Tal vez haya que valorar sin remordimientos si Galicia está ante otro proyecto gafado más, como aquel tren que paralizó en plena Segunda República otro socialista, don Indalecio Prieto. Pero ahí están los túneles de Pajares y sus misterios para que los gallegos piensen que una obra siempre puede ir a peor.
Un gallego al mando
Pasó la edad de oro andaluza y José Blanco sustituyó a Magdalena Álvarez en Fomento. En Galicia se vio muy claro, aunque quede mal. Se pensó que un ministro gallego haría lo mismo que una ministra andaluza: barrer descaradamente para casa. La intención de Blanco, indisimulada, era esa. Pero llegó la crisis financiera y casi todo volvió al ralentí de siempre. Como mínimo, todo apunta a un mal de ojo.
El nuevo acceso ferroviario, en cuyas obras murieron 12 operarios, pasó de puntillas por la época de la abundancia, pues en muchos casos solo se podía gastar dinero en los proyectos. Y cuando llegó el momento de las obras más complejas, el país se recortó a sí mismo con una dieta implacable. José Blanco fue objetivo de las críticas de los protoindependentistas catalanes, que veían que ya no había tanto dinero para repartir y no querían que la escasa inversión posible se fuera por el desagüe del noroeste. No era rentable, decían. La campaña contra el AVE gallego se hizo viral entre los indepes de buena familia y más allá. Nacía la leyenda negra del derroche.
Luego llegó Rajoy. Un presidente gallego. Y Ana Pastor, su amiga íntima, gallega de adopción, que pasó a dirigir Fomento para en realidad gestionar una crisis de largo recorrido. Esa constelación de tres gallegos consecutivos con poder para beneficiar a Galicia era perfectamente perceptible sin telescopio. A pesar del duro recorte en la obra pública para no sacrificar servicios esenciales, se intentó avanzar más que en otros lugares, pero con la agenda semioculta de un AVE con muchos tramos en vía única, dejando para el futuro la equiparación con el resto de conexiones de alta velocidad, construyendo una línea de circunstancias. La misma línea que se estrelló contra su propia improvisación en el trágico accidente de Angrois. 80 muertos, 144 heridos y cientos de familiares destrozados. Una tragedia que destapó las enormes carencias de seguridad y de coordinación en la en apariencia impoluta alta velocidad española. La paradoja es que el nuevo ferrocarril gallego se convirtió en el desgraciado catalizador de una nueva cultura de la seguridad sin ni siquiera estar terminado.
La crisis económica trajo la inestabilidad política, y también una evidente desidia administrativa. Durante el largo período de gobierno en funciones hasta 17 contratos estuvieron paralizados, con retrasos que en muchos casos superaban los dos años, como denunció el Tribunal de Cuentas. De nuevo hubo que despertar al tren de los gallegos de su largo viaje hibernado. Y el último ministro del PP, Íñigo de la Serna, solo se atrevió a dar el penúltimo plazo (diciembre del 2020) cuando vio que la actual presidenta del ADIF, Isabel Pardo de Vera, estaba en vías de desbloquear media línea.

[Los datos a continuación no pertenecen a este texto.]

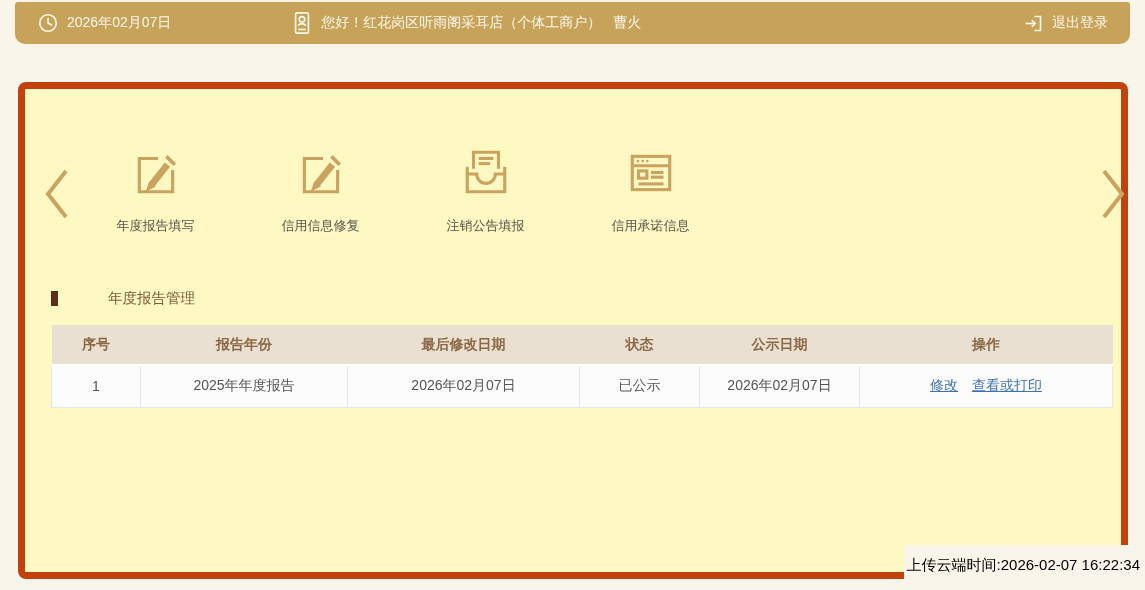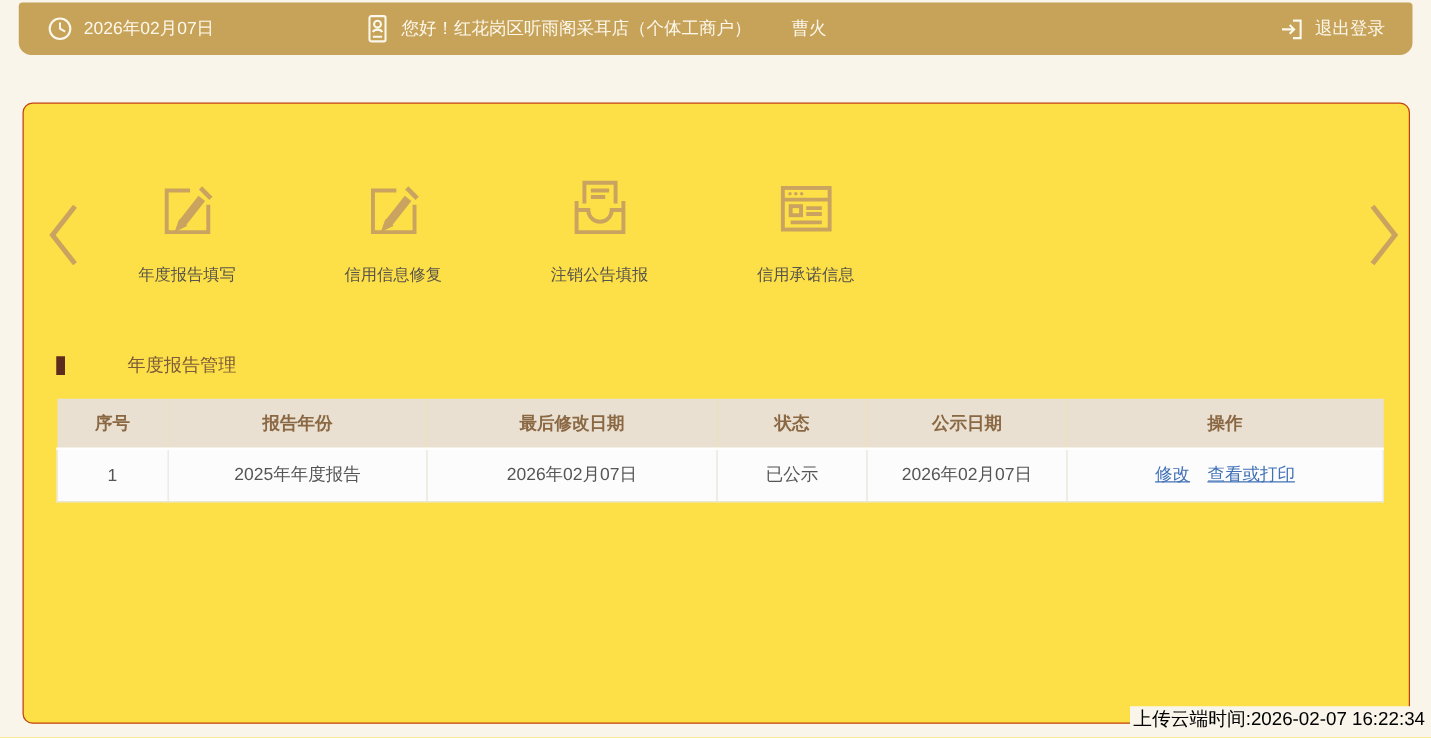"曹火" .topbar .uname { margin-left: 32px -> 12px }
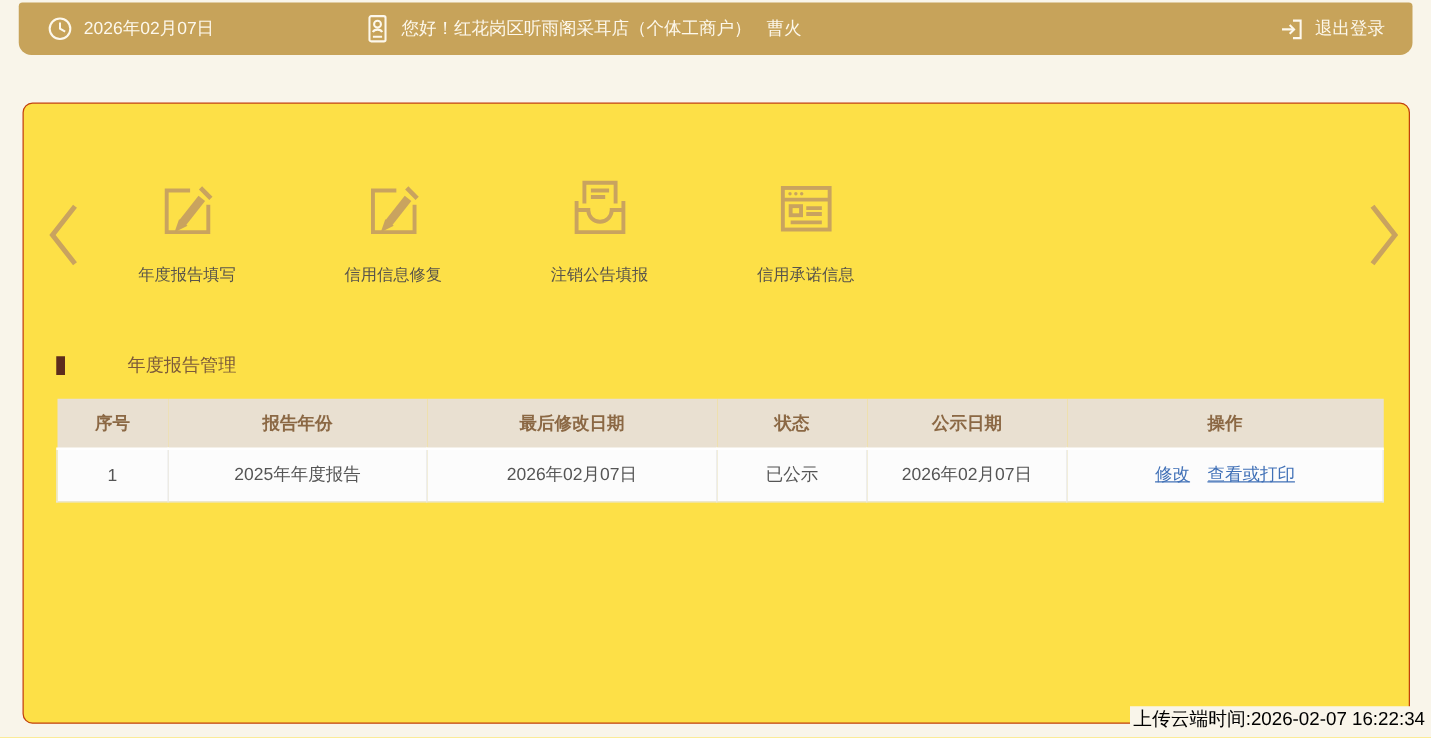"年度报告填写" .card { background: #fde047 -> #fef9c3; border: 1px solid #c2410c -> 7px solid #c2410c }
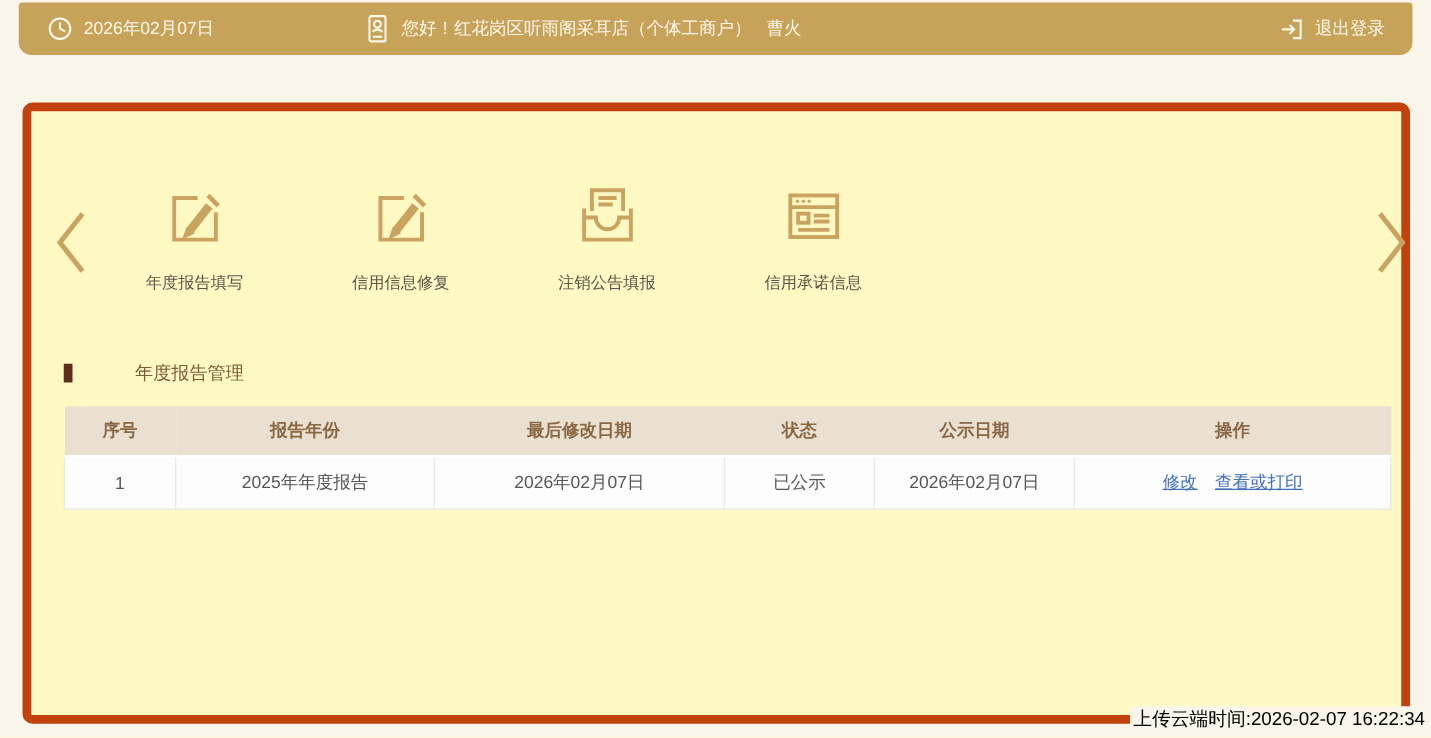"上传云端时间:2026-02-07 16:22:34" .upload-time { padding: 1px 3px -> 11px 3px }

Ya en el último esprint de las obras, el debate sobre los nuevos retrasos volvió intermitentemente a la política, a rebufo del clima preelectoral. En esa situación de presión el ADIF fijó el nuevo plazo (junio del 2021) para poner al fin en servicio el AVE gallego. No pasó ni un mes del anuncio y la crisis del COVID-19 devuelve todo a una incertidumbre reincidente. La lista de infortunios es larga y va en aumento. Casi veinte años dan para mucho.